Tabitha turned away from the spacecraft and looked out over the ocean. "Yeah. It is pretty. You seem sort of solemn tonight. What's bothering you?"

"Nothing really. I just wanted to find more, you know?" I held my hands out as if to encompass the planet. Then I shrugged my shoulders.

"Yeah, I know. You wanted to find aliens. You did, just not the kind you can talk to."

"Maybe someday we . . ." I shook my head. "There are just so many stars out there. And it appears the potential alien homeworlds are farther away than we might have imagined. I keep telling myself that it is statistics. They are out there and we're bound to find somebody somewhere someday. One of the things that burns me up is that the people of Earth will never know we have been here.

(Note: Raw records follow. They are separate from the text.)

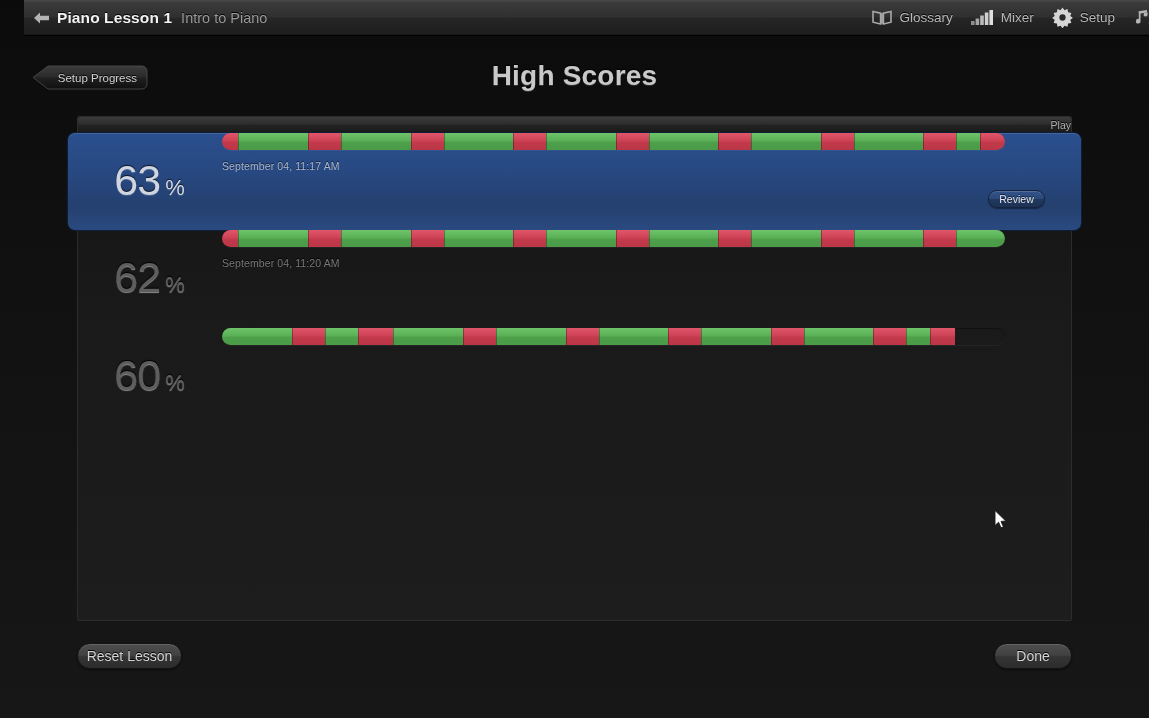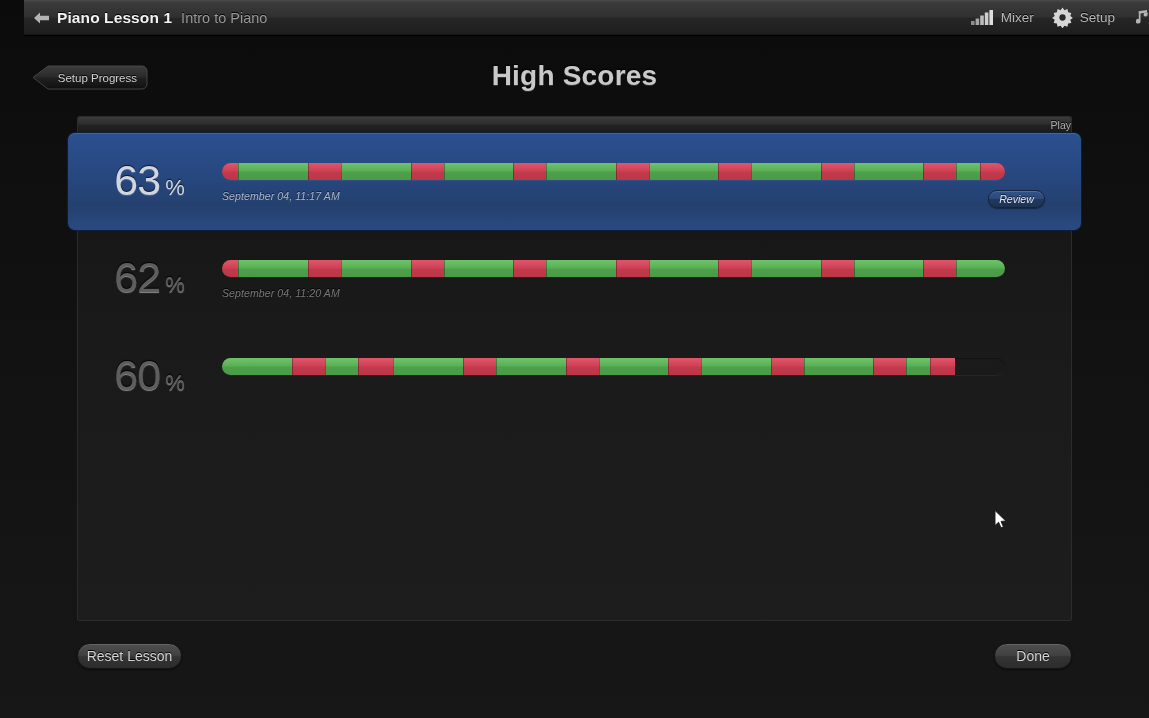--- a/index.html
+++ b/index.html
@@ -193,6 +193,15 @@
 
   <div class="tb-right">
 
+    <div class="tb-item">
+      <span>
+        <svg class="icon-book" width="20" height="15" viewBox="0 0 20 15">
+          <path d="M1 1.5 L8.6 3.2 L8.6 14 L1 12.2 Z M19 1.5 L11.4 3.2 L11.4 14 L19 12.2 Z" fill="none" stroke="#a8a8a8" stroke-width="1.6"></path>
+          <rect x="9.1" y="3.1" width="1.8" height="10.8" fill="#a8a8a8"></rect>
+        </svg>
+      </span>
+      <span class="tb-label">Glossary</span>
+    </div>
 
     <div class="tb-item">
       <span>

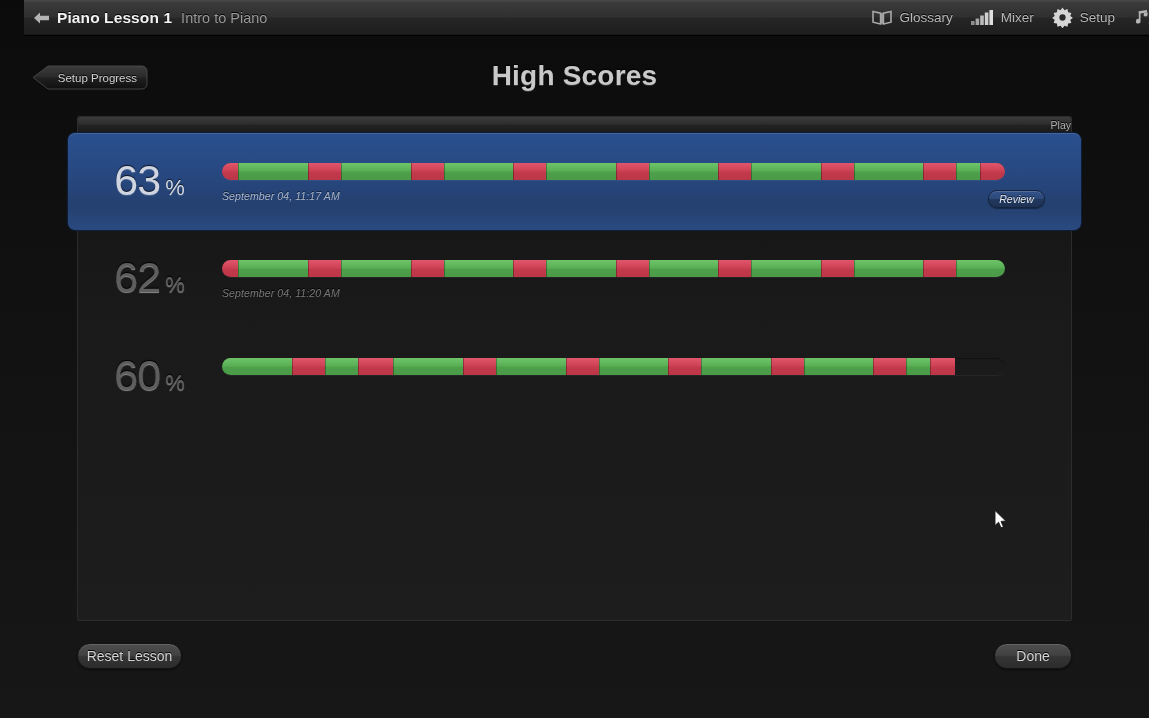--- a/index.html
+++ b/index.html
@@ -127,7 +127,7 @@
     text-shadow:0 -1px 1px #000, 0 1px 1px #8c8c8c;
   }
 
-  .row-body { flex:1; padding-top:30px; position:relative;font-style:italic; }
+  .row-body { flex:1; position:relative; }
   .bar {
     height:17px; width:783px;
     border-radius:8.5px;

They'll never know what we, the human race, have accomplished."

"We will find aliens, one day, Anson. And some people on Earth know what you did. You saved the world from itself and have ushered in a new era of technology."

"Yeah a technology that they will never know exists. And I had a lot of help, Tabitha. And the world isn't out of the woods yet. Eternal vigilance and all."

"I know you had help, sweetheart. But you did it nonetheless. You, did it. And I have come to know you enough that I think you'll continue to do it. As long as it takes."

"I guess," I said.

"We will find intelligent aliens out there and we will get to tell the Earth, some day. But in the meantime, I miss my little girl and I'm sure she misses her mommy and daddy. What do you say we go home?" Tabitha held my hand and pulled me to her.

"Sounds great to me." I kissed her. "You know this is what I always dreamed of. I've always fantasized about inventing the warp drive and flying off to new and alien worlds with my beautiful wife and having wonderful adventures and saving the world. It's a childhood dream come true; I guess I can't think of anything that could make me happier."

She held me a little while longer and looked into my eyes. "I'm pregnant again," she said.

"Well, except for that." I laughed.

We went home.

APPENDIX

The Current Status of Warp Drive

In 1994 a scientific paper was written by Miguel Alcubierre entitled "The warp drive: hyper-fast travel within general relativity." It was a short "Letter to the Editor" and was published in the scientific journal Classical and Quantum Gravity. In that paper Alcubierre showed that within the confines of the currently understood theory of General Relativity that:

 . . . without the introduction of wormholes, it is possible to modify a spacetime in a way that allows a spaceship to travel with an arbitrarily large speed. By a purely local expansion of spacetime behind the spaceship and an opposite contraction in front of it, motion faster than the speed of light as seen by observers outside the disturbed region is possible. The resulting distortion is reminiscent of the "warp drive" of science fiction.